[Difference listings]
● ● ● ● ●

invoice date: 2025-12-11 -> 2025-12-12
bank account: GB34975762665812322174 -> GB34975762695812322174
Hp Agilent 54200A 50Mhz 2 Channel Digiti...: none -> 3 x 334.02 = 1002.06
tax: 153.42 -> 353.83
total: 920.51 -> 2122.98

● ● ● ● ●

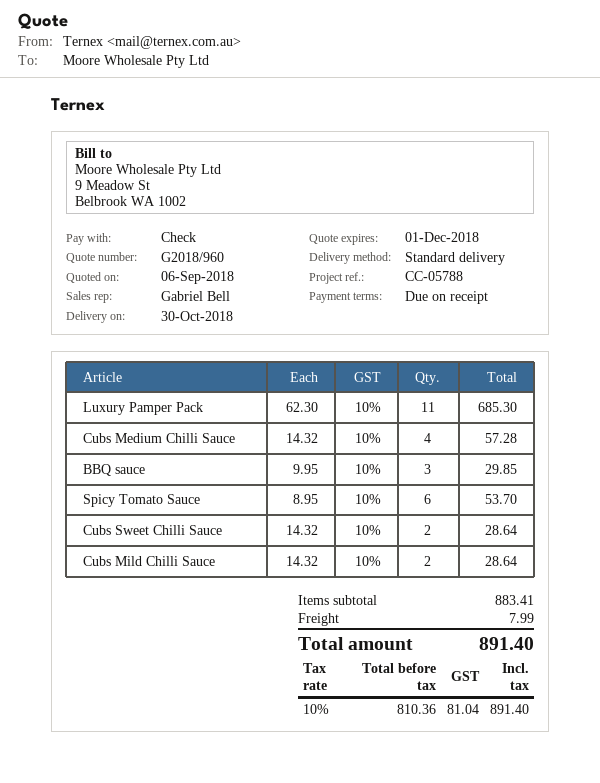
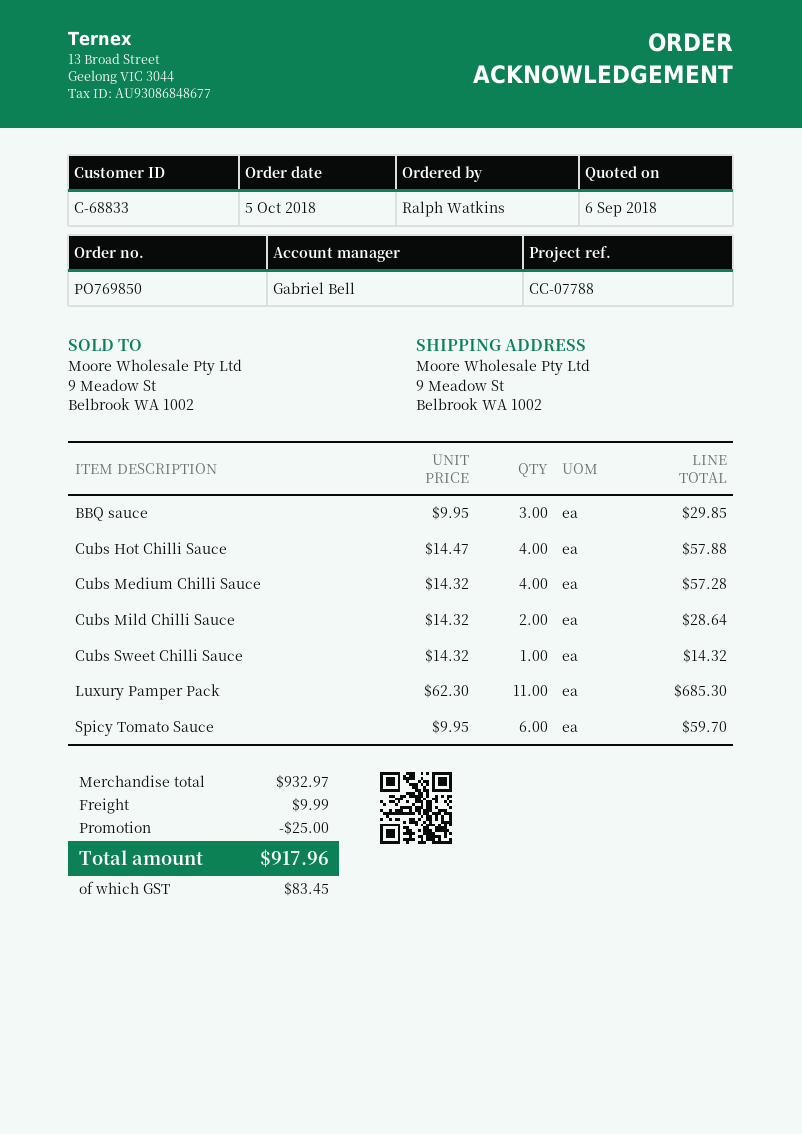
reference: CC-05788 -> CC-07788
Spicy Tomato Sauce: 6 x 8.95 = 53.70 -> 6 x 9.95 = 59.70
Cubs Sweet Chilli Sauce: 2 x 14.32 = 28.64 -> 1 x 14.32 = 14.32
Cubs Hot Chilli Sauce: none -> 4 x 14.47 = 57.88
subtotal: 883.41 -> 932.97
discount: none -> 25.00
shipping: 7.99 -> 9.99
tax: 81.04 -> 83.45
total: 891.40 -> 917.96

● ● ● ● ●

▶ **Task instructions**
Could you repeat exactly the lines above from the line with "reference: CC-05788 -> CC-07788" up to and including the line with "total: 891.40 -> 917.96", and only those?

▶ **Reply to the exercise**
reference: CC-05788 -> CC-07788
Spicy Tomato Sauce: 6 x 8.95 = 53.70 -> 6 x 9.95 = 59.70
Cubs Sweet Chilli Sauce: 2 x 14.32 = 28.64 -> 1 x 14.32 = 14.32
Cubs Hot Chilli Sauce: none -> 4 x 14.47 = 57.88
subtotal: 883.41 -> 932.97
discount: none -> 25.00
shipping: 7.99 -> 9.99
tax: 81.04 -> 83.45
total: 891.40 -> 917.96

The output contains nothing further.